Precision EM: Partnering with Promotoras

Addressing Intimate Partner Violence

Jennifer Newberry, MD has long been aware that uninsured and underinsured people often need to use the emergency department as their primary health provider. As the 2020 pandemic lockdown began, she grew concerned that these communities were not receiving adequate information about COVID-19. She was also concerned that the lockdown would increase incidents of intimate partner violence (IPV) - physical or sexual violence, stalking, or psychological harm by a current or former partner or spouse - due to forced proximity, added emotional stressors, lost jobs, and lack of anywhere to escape to.

Newberry leaned into an existing partnership with Next Door Solutions to Domestic Violence in San Jose and local promotoras - lay Hispanic/Latino community members with specialized training in health education. Though not a professional healthcare worker, promotoras have frequent contact and established trust with community members and can amplify health care efforts at critical junctures.

Newberry and her team created a 13-module video series in English and Spanish to teach promotoras and community members about COVID and IPV. The videos can be viewed as a series of stand alone; if a promotora has ten minutes with a community member, they can pull out their tablet and share information on topics such as COVID misinformation; how to take care of a family member with COVID while protecting themselves, how to recognize intimate partner violence and unhealthy relationships, and how to partner with physicians for support.  

While Stanford Department of Emergency Medicine also developed a global online COVID training for healthcare providers, the audience and goals for Newberry’s project are unique. “These are not providers. They are educators and facilitators with a different level of health literacy. What we are most trying to do is equip them with knowledge and tools to help their communities understand COVID, access health care, and recognize the connection between health and IPV.”

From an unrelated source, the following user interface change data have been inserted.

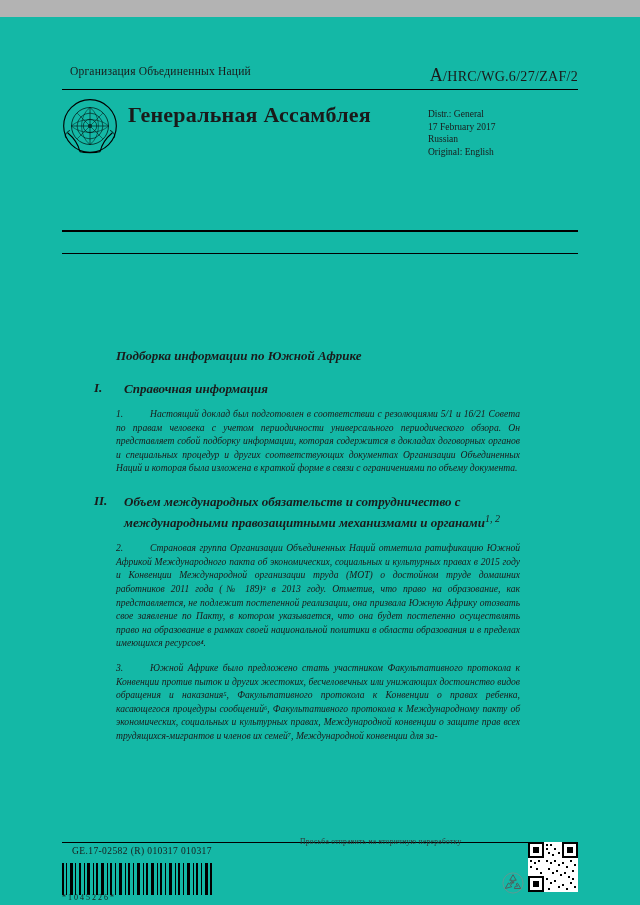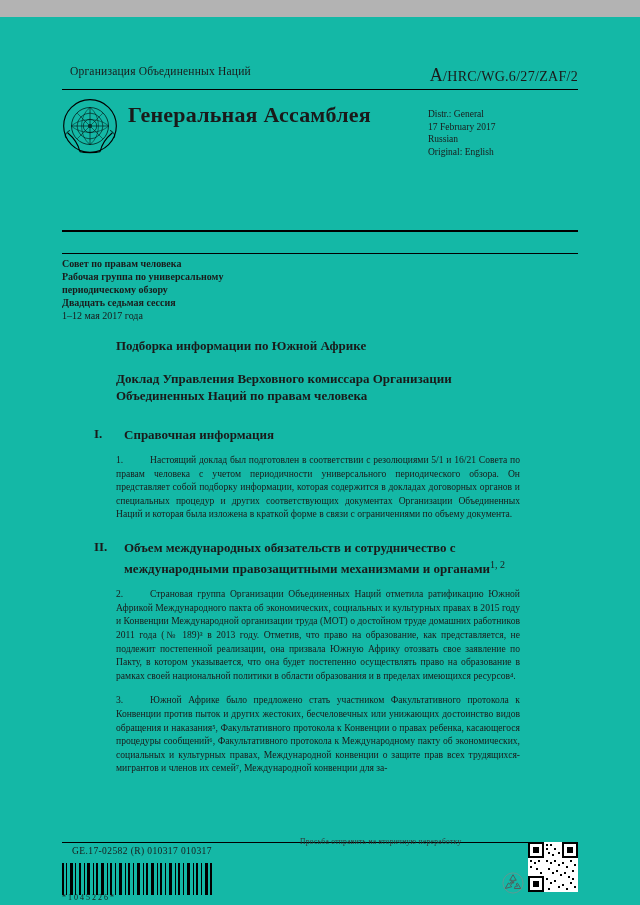--- a/index.html
+++ b/index.html
@@ -102,22 +102,23 @@
     font-weight: bold;
   }
   .council .light {
     font-weight: normal;
   }
 
   
   .body {
     position: absolute;
     left: 116px;
-    top: 320px;
+    top: 330px;
     width: 404px;
+    font-style: italic;
   }
   .h-title {
     font-size: 13px;
     font-weight: bold;
     line-height: 17px;
     margin-bottom: 16px;
   }
   .h-sub {
     font-size: 13px;
     font-weight: bold;
@@ -247,31 +248,23 @@
         <div>17 February 2017</div>
         <div>Russian</div>
         <div>Original: English</div>
       </div>
     </div>
   </div>
 
   <div class="rule-mid"></div>
   <div class="rule-mid2"></div>
 
-  <div class="council">
-    <div>Совет по правам человека</div>
-    <div>Рабочая группа по универсальному</div>
-    <div>периодическому обзору</div>
-    <div>Двадцать седьмая сессия</div>
-    <div class="light">1–12 мая 2017 года</div>
-  </div>
 
   <div class="body">
     <div class="h-title">Подборка информации по Южной Африке</div>
-    <div class="h-sub">Доклад Управления Верховного комиссара Организации Объединенных Наций по правам человека</div>
 
     <div class="sec">
       <div class="sec-num">I.</div>
       <div class="sec-title">Справочная информация</div>
     </div>
     <p class="para"><span class="pnum">1.</span><span>Настоящий доклад был подготовлен в соответствии с резолюциями 5/1 и 16/21 Совета по правам человека с учетом периодичности универсального периодического обзора. Он представляет собой подборку информации, которая содержится в докладах договорных органов и специальных процедур и других соответствующих документах Организации Объединенных Наций и которая была изложена в краткой форме в связи с ограничениями по объему документа.</span></p>
 
     <div class="sec" style="margin-top:18px">
       <div class="sec-num">II.</div>
       <div class="sec-title"><span>Объем международных обязательств и сотрудничество с международными правозащитными механизмами и органами</span><sup>1, 2</sup></div>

The project is the result of collaboration with Stanford’s Digital Medic as well as Stanford School of Medicine fellows, residents, medical students, undergraduates, scribes, and faculty.

Looking Ahead

In fall 2022, Newberry was awarded a five-year NIH grant for "A Promotora-centric Community Collaborative to Improve Connections to Mental Health Services." Newberry is leading this project with MPI Dr. Debra Kaysen, Department of Psychiatry and Behavioral Sciences. The research team will collaborate with the QSU, community-engaged researchers from Epidemiology, and Drexel, a leading social network analysis expert, as well as a range of community partners and promotoras from San Jose to strengthen usage of mental health services in the Latinx community in East San Jose.